You can find my answer down the line, probably the most lengthy of the replies (duh?). Basically, I’m pointing to two major points: 1) the technical advancements that have already occur and will continue to happen, will challenge our current views of humanism, law and morale, volition and other aspects of human affairs. However, 2) how this knowledge is communicated, understood and misunderstood due to everything from bad explanation to religious beliefs, is just as important an issue.
I’d say that today we have a vast majority of academics that accept the Modern Synthesis of the theory of evolution, while a large part of the population as such a) do not believe in evolution; b) think evolution may be correct, but that humans are still “spiritual beings”; c) think that all is right and do not acknowledge that there are any inconsistencies between religion and science; d) think science is “bad” and that it should be discarded altogether.
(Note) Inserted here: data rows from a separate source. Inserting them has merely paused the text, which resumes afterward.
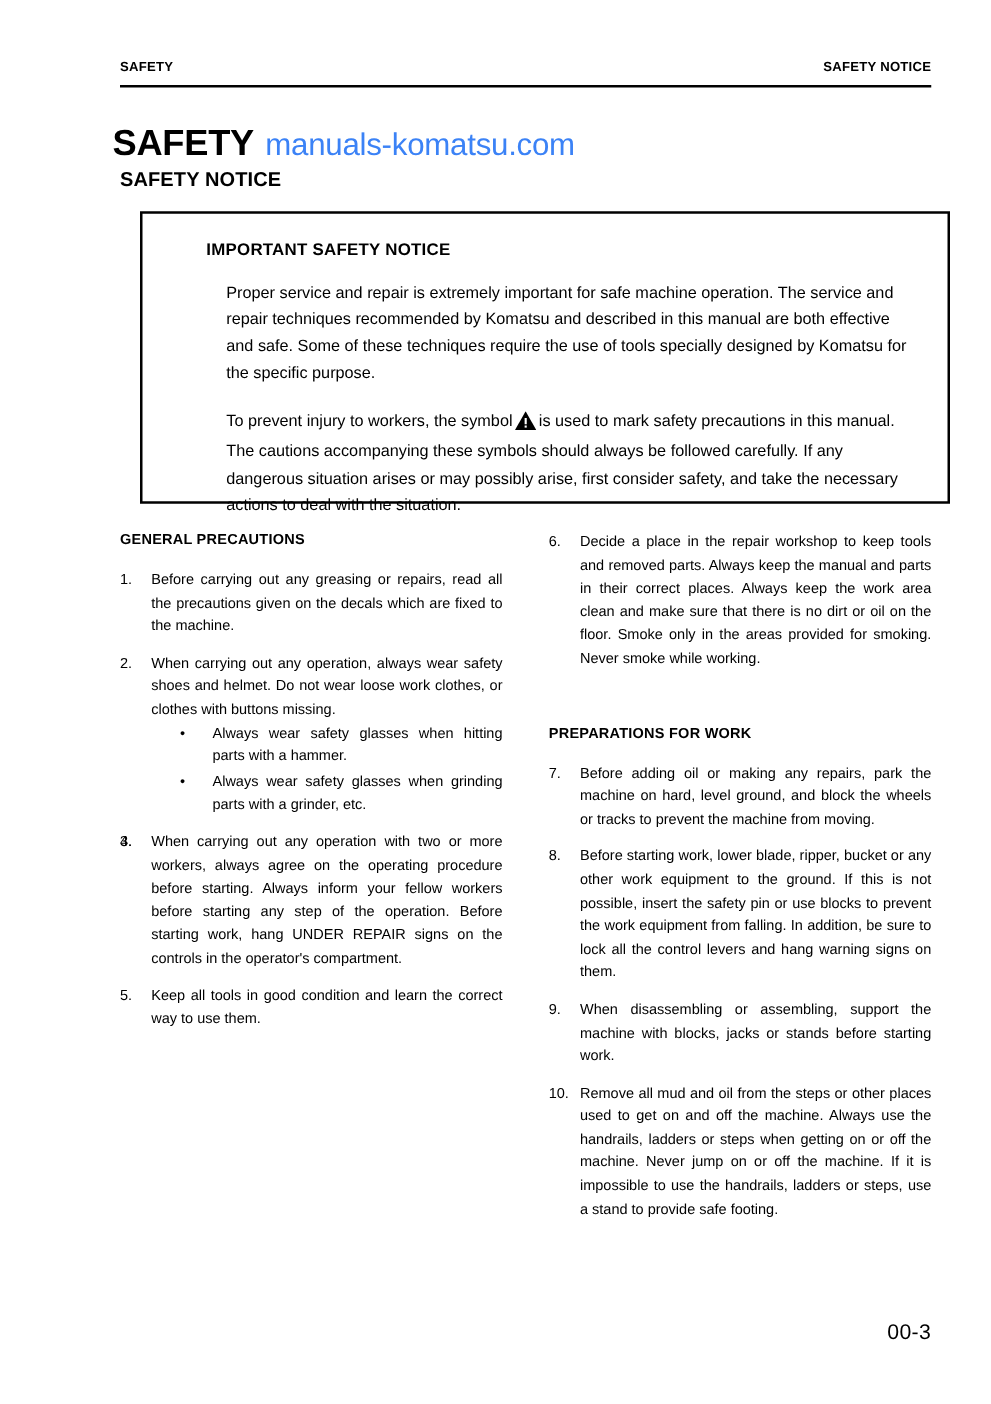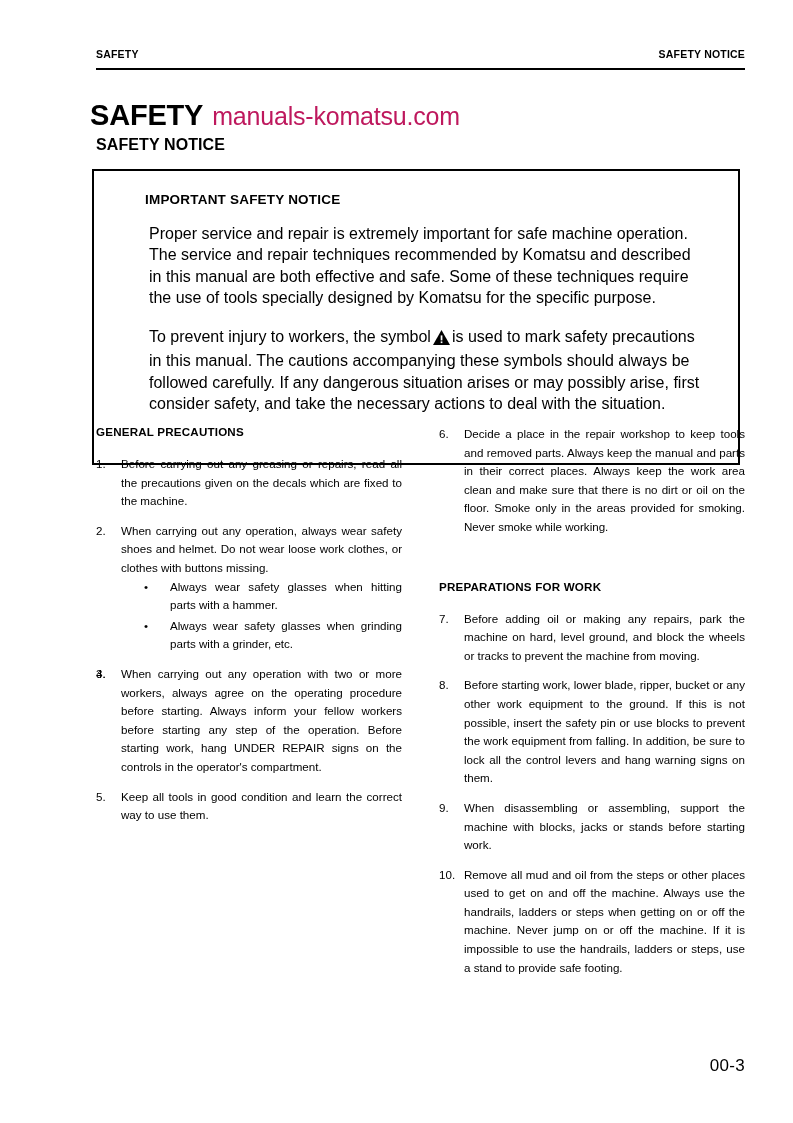--- a/index.html
+++ b/index.html
@@ -61,7 +61,7 @@
   .watermark {
     font-size: 25px;
     font-weight: normal;
-    color: #be185d;
+    color: #3b82f6;
     margin-left: 9px;
     letter-spacing: -0.2px;
   }

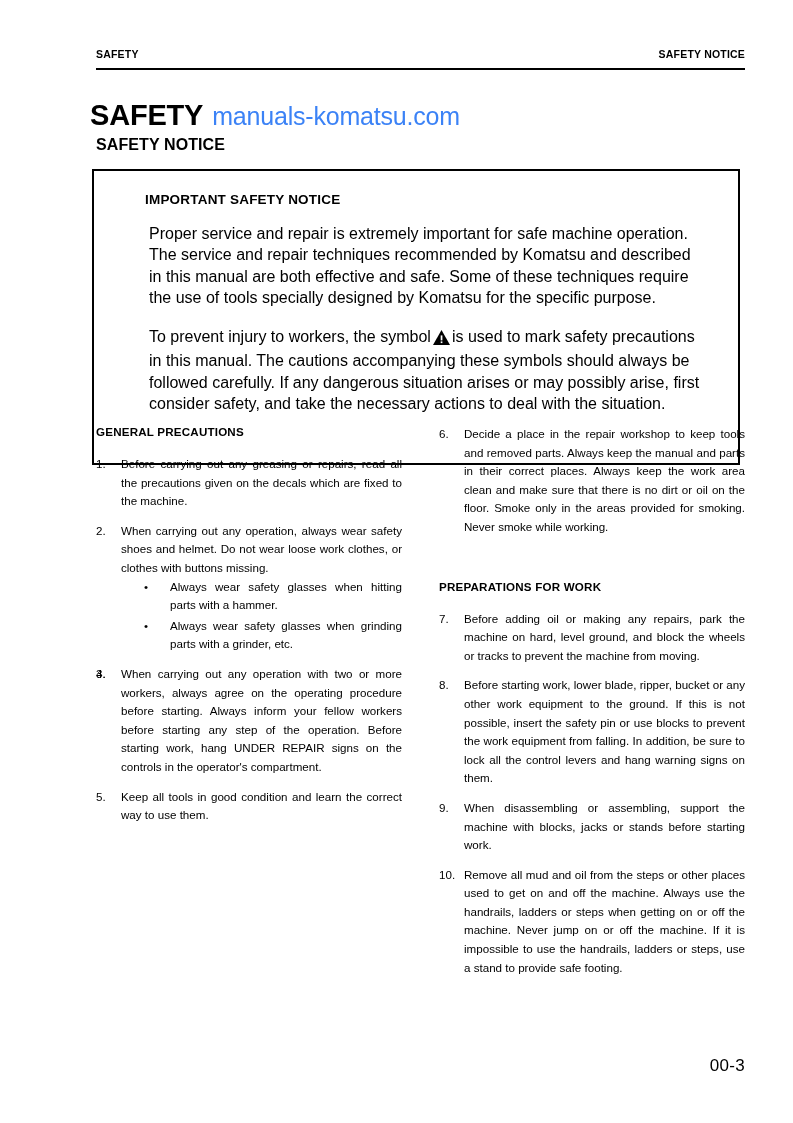--- a/index.html
+++ b/index.html
@@ -77,10 +77,10 @@
   
   .notice-box {
     position: absolute;
-    left: 92px;
+    left: 112px;
     top: 169px;
     width: 648px;
-    height: 296px;
+    height: 234px;
     border: 2px solid #000;
     box-sizing: border-box;
   }

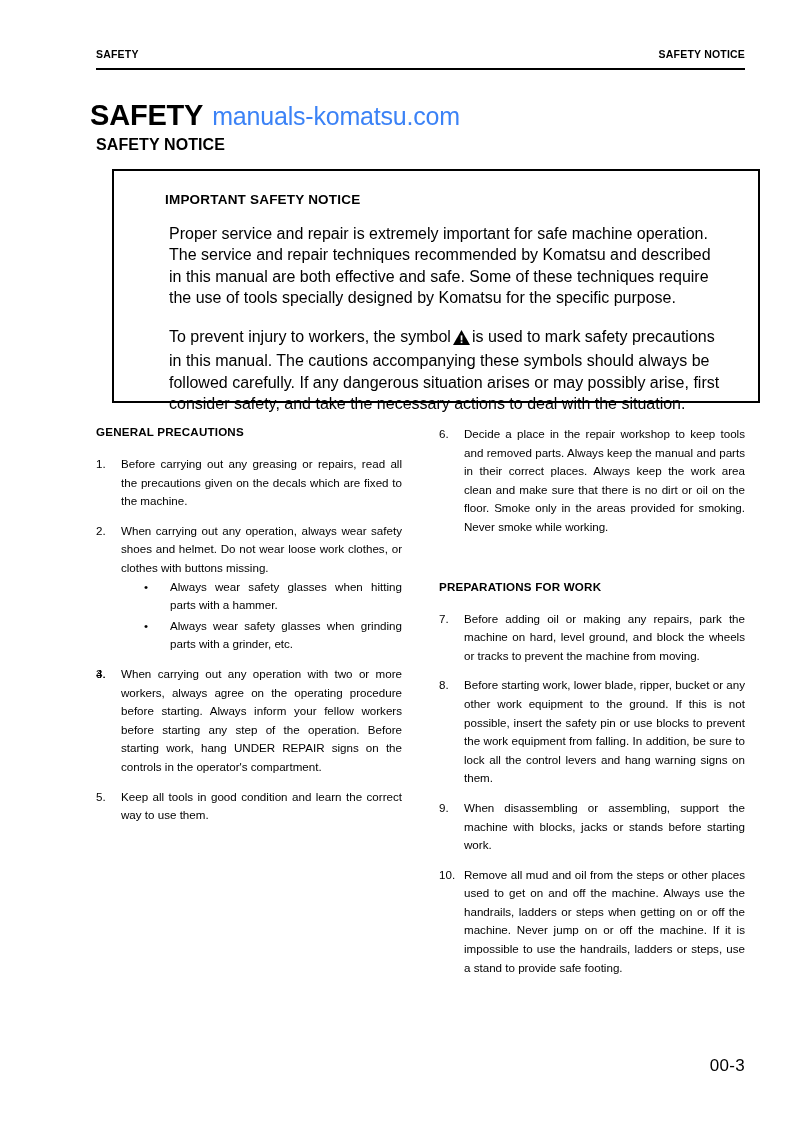--- a/index.html
+++ b/index.html
@@ -94,10 +94,10 @@
     margin: 0 0 16px 0;
   }
   .notice-para {
-    font-size: 16px;
+    font-size: 13px;
     line-height: 21.3px;
     text-align: left;
-    margin: 4px;
+    margin: 16px;
     width: 552px;
   }
   .notice-para + .notice-para {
So where does that put us today? Indeed, if I claimed that I really believed that Santa Claus existed, I’d be able to make use of all the same arguments that those proposing an intelligent design theory rathern than evolutionary theory of human (and anima) evolution. Yes, I believe that Santa exists, living at the North Pole (or was it Greenland, Norway or Finland, or what?). Just because we can’t see him, doesn’t mean he doesn’t exist, does it? He’s giving you the presents at X-mas, not your parents (just a cover-up). You want me to prove it? No, I don’t believe in science, you can’t measure everything, right? There is more between heaven and earth than that!